[Records from a dataset]
- - -
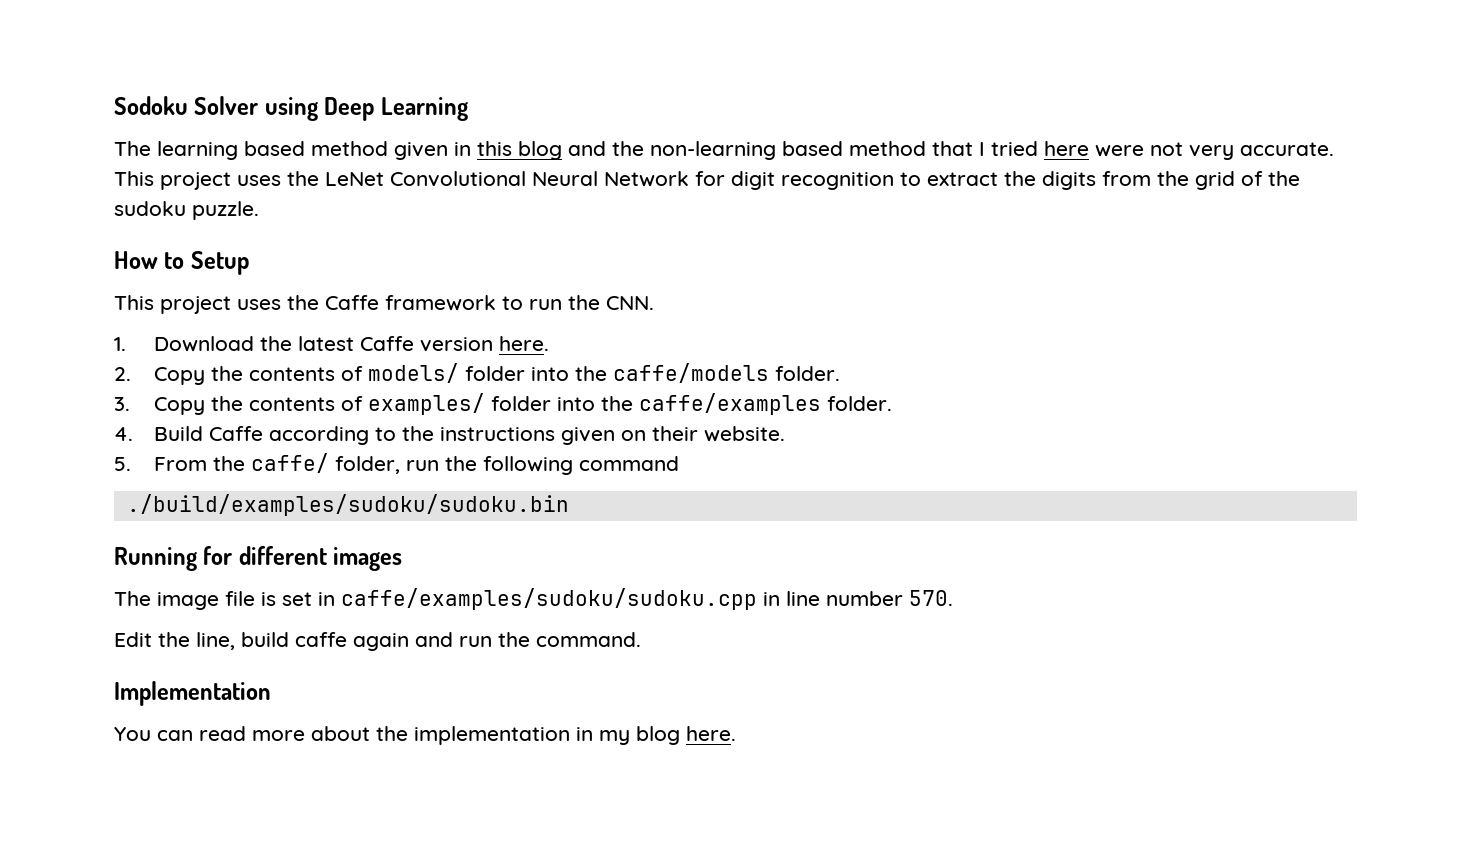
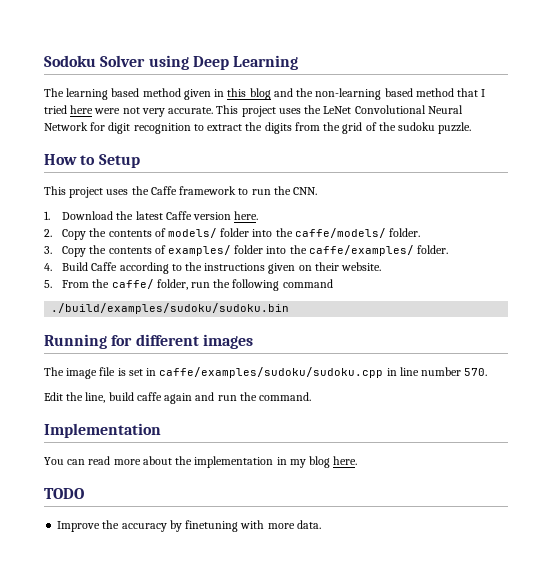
[613,363,770,383] caffe/models -> [294,228,386,238] caffe/models/
[639,393,822,415] caffe/examples -> [308,245,414,256] caffe/examples/
(736, 733) none -> [44,488,84,499] [57,520,321,532] // TODO // Improve the accuracy by finetuning with more data.

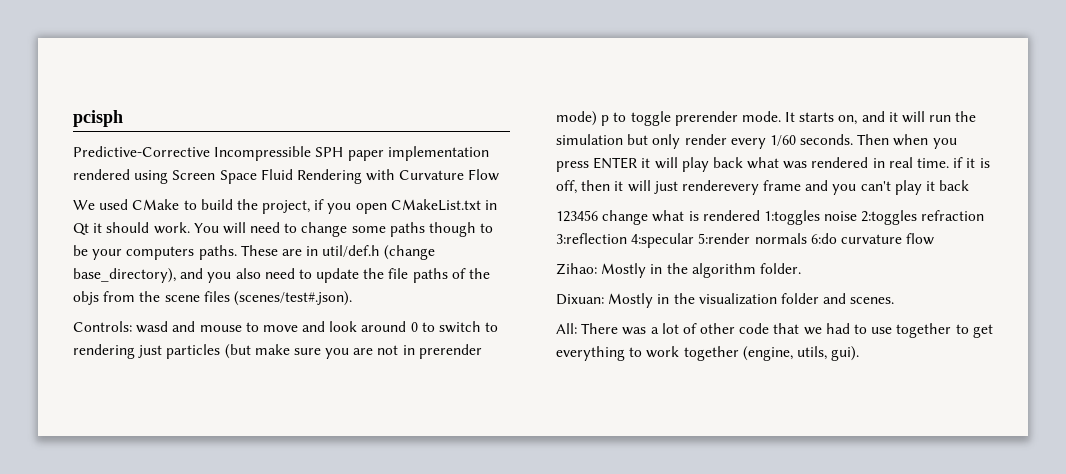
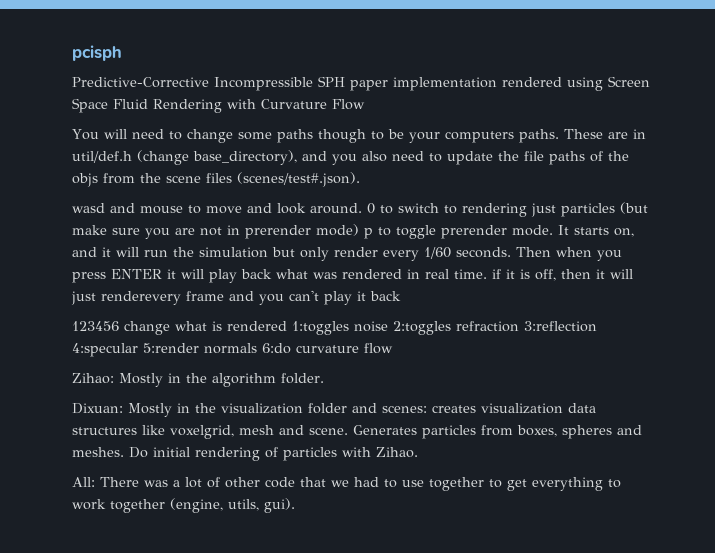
[73,199,498,214] [73,222,190,236] We used CMake to build the project, if you open CMakeList.txt in Qt it should work. -> (365, 104) none
[73,321,132,332] Controls: -> (360, 179) none
[361,321,407,332] around -> [310,203,362,214] around.
[850,297,895,304] scenes. -> [382,403,596,414] [72,425,642,439] [72,447,418,461] scenes: creates visualization data structures like voxelgrid, mesh and scene. Generates particles from boxes, spheres and meshes. Do initial rendering of particles with Zihao.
- - -
▶ [PROBLEM]:
Please return all of the entries word for word, excluding the pictures.

▶ [TASK ANSWER]:
[613,363,770,383] caffe/models -> [294,228,386,238] caffe/models/
[639,393,822,415] caffe/examples -> [308,245,414,256] caffe/examples/
(736, 733) none -> [44,488,84,499] [57,520,321,532] // TODO // Improve the accuracy by finetuning with more data.

[73,199,498,214] [73,222,190,236] We used CMake to build the project, if you open CMakeList.txt in Qt it should work. -> (365, 104) none
[73,321,132,332] Controls: -> (360, 179) none
[361,321,407,332] around -> [310,203,362,214] around.
[850,297,895,304] scenes. -> [382,403,596,414] [72,425,642,439] [72,447,418,461] scenes: creates visualization data structures like voxelgrid, mesh and scene. Generates particles from boxes, spheres and meshes. Do initial rendering of particles with Zihao.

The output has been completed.